OFFERING PRAYER, OR WHAT I BROUGHT TO STANDING ROCK
by Glena Trachta
I brought my Red Cross blanket to Standing Rock. I wanted to show some kind of solidarity with the Lakota/Dakota. Like—I too have felt the pain of losing a home. But I hadn’t lived in Staten Island that long when Sandy hit. She made me a refugee for two weeks and ruined my bicycle. Does that compare? Please show us how to act in the aftermath of murder.
I brought my fancy ways with a kitchen knife because I don’t know how to build Tipis. But I cut off the tip of my index finger showing off with the potatoes. Quite simply, the white girl wasn’t used to julienne-ing with the temperature hovering around 29 degrees. That’s Fahrenheit, you know, because I’m an Amurikan. And don’t you forget it. Forgive us for taking their land.

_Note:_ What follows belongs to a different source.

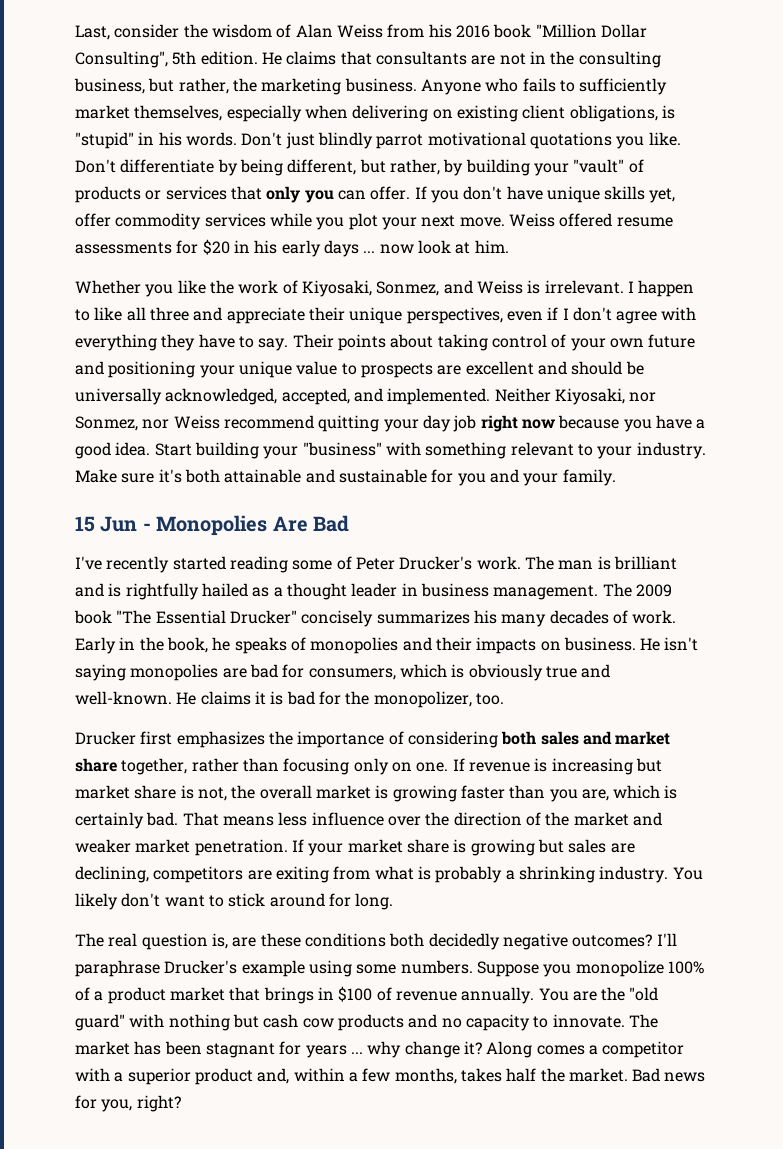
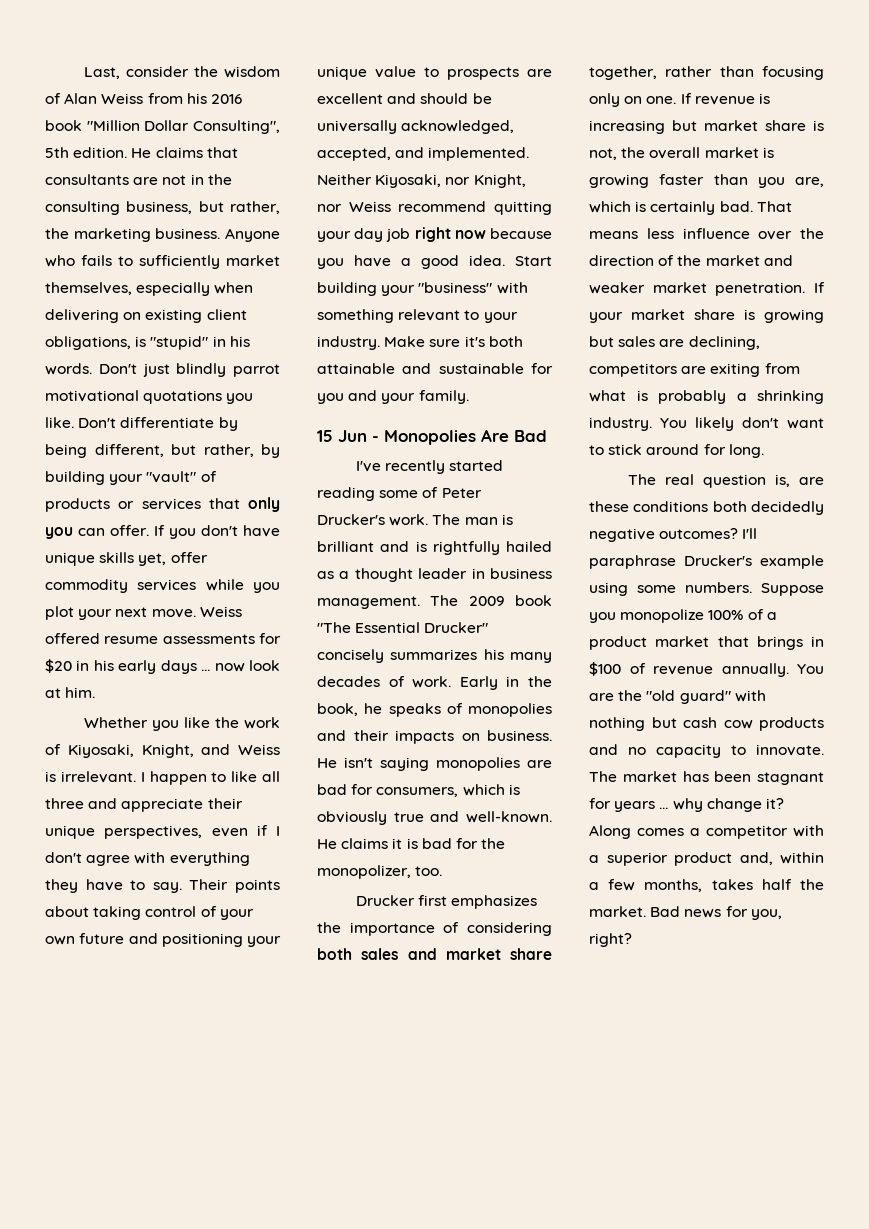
[376,281,440,296] Sonmez, -> [141,744,194,758] Knight,
[75,416,138,431] Sonmez, -> [473,174,526,188] Knight,

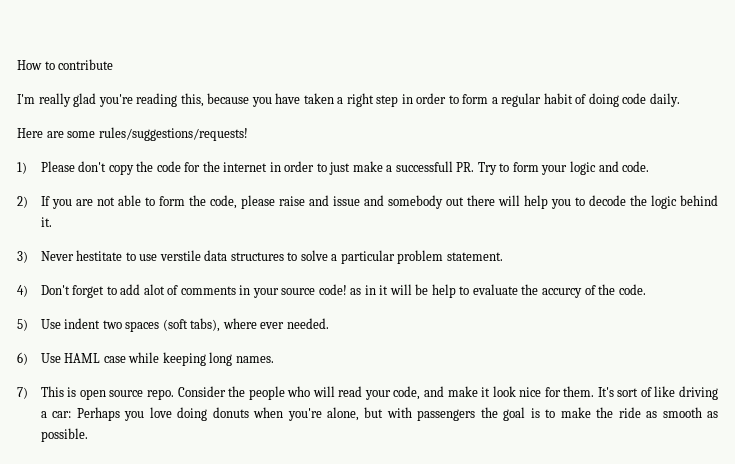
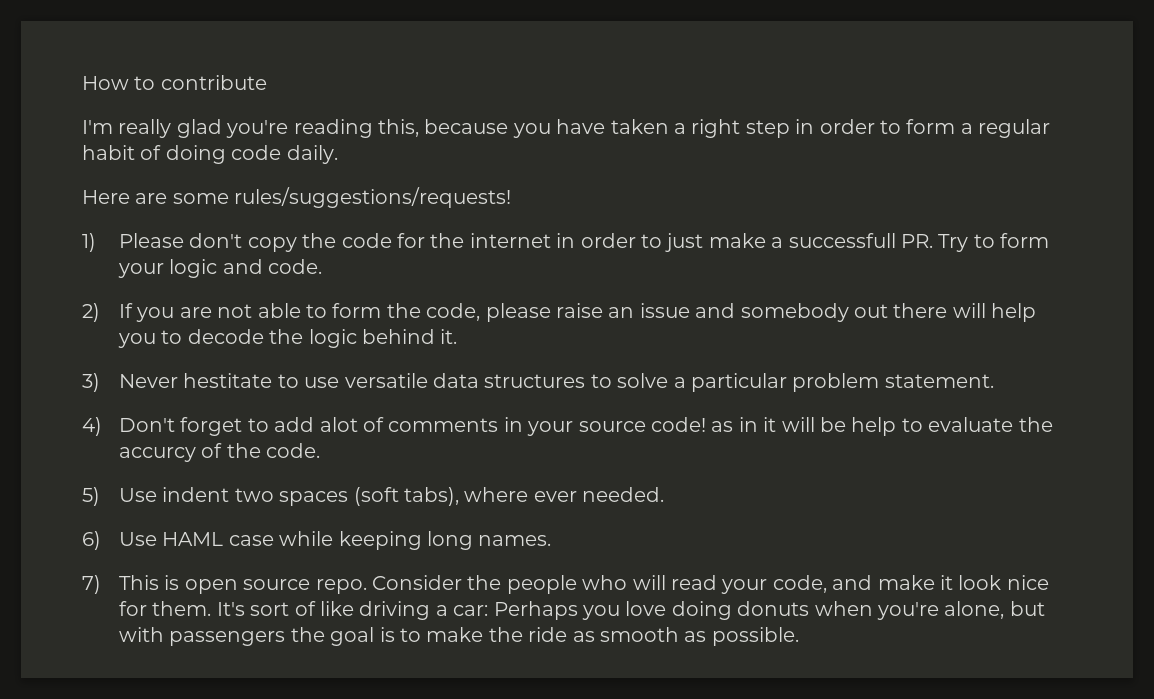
[308,195,329,206] and -> [608,307,635,318] an
[159,250,201,261] verstile -> [344,373,428,388] versatile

I brought the fact that I’d been shot once, in the upper thigh. When the volunteer doctor cleaned the julienned finger, I didn’t wince. He asked me if that was because I was a woman and therefore evaluated all pain by the standards of childbirth. I told him no, it was because I’d been shot. I thought this would impress him more than childbirth. It used to impress. But now, bullets are ubiquitous. You find them in your breakfast cereal, on the beach, in the wall of the enormous VIP Cineplex in the middle of the mall. They poke the back of your thigh when you sit down in a church pew. Most, they say, are from botched suicides. But also, you know, suicide by mass killing. “In the U.S. you are 20 times more likely to die by bullet than in any other country, except for those in the middle of a Civil War.” May my death not be violent.
I would love to say I feel like a stranger here. Then I could marvel at strip malls and discount gun marts (free ammo with every Glock purchase). But I don’t. I’m not a stranger. I’m an American. May my death not be violent.
I brought tobacco, which is sacred. I brought a five pound can of it. It smelled good in the car, like dense fruit. Smoke God into us.
The State Police followed me up the river. Hey, I am the daughter of a redneck, I’ve known Staties my whole life. I come from people who drink whiskey and shoot deer. At the same time. (Hyeh, hyeh, that’s a joke, son. Sorta). May my white skin protect me from white men.
I brought a skirt, because Oceti Sakowin is sacred ground and I’m a woman, they tell me. Or maybe not, because I’ve never had a baby, and I’ve been shot. May my womenhood not be bitter.
I brought the fact that I speak Spanish. Like it was proof of my non-settler-ness. (Solidaridad! Estoy con ustedes. Esta es una lucha pa’ todos.) May all our problems be First World ones.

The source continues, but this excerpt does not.